◆ Assignment: What is needed is an exact copy of the lines in the listing below, from the one with "MX-8 Midi Patchbay: 72" up to and including the one with "total: 7384.27 -> 7106.96", with no other lines.

··· Materials provided ···

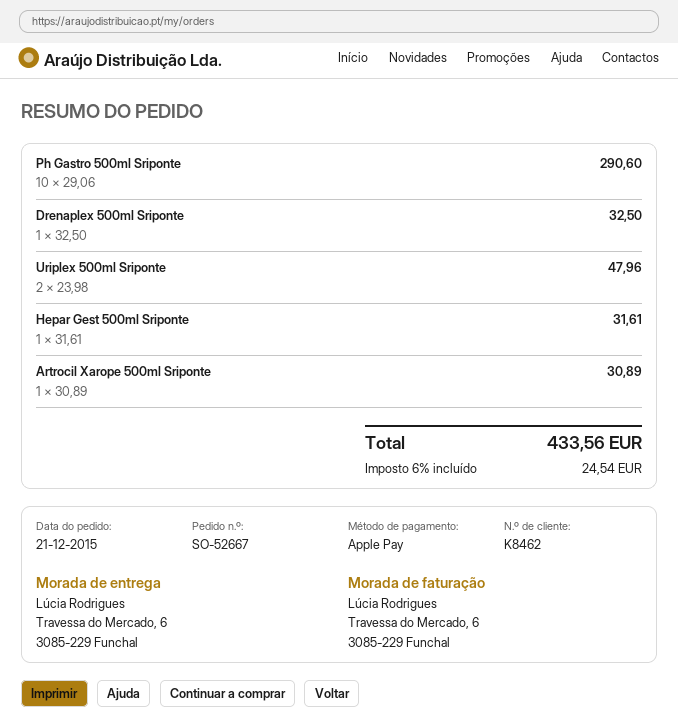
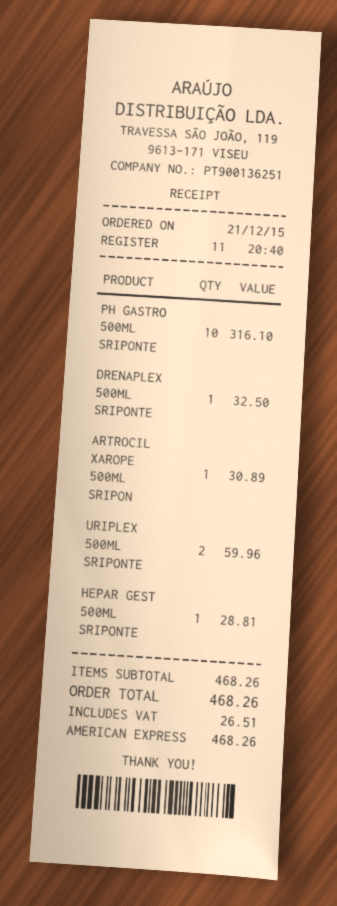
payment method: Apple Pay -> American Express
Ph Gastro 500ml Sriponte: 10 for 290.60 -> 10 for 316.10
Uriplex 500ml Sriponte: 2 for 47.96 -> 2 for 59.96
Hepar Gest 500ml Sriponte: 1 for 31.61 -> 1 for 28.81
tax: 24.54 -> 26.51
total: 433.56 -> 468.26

···
··· Materials provided ···

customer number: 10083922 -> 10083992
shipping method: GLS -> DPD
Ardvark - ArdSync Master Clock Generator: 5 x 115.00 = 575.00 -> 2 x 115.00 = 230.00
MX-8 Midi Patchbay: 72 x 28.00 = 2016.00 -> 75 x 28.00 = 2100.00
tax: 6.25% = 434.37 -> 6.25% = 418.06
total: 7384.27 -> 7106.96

···
··· Materials provided ···

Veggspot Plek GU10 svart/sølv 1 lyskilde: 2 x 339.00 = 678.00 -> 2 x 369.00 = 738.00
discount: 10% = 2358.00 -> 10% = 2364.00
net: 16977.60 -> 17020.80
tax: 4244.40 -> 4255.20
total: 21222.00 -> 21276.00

···

◆ Response area:
MX-8 Midi Patchbay: 72 x 28.00 = 2016.00 -> 75 x 28.00 = 2100.00
tax: 6.25% = 434.37 -> 6.25% = 418.06
total: 7384.27 -> 7106.96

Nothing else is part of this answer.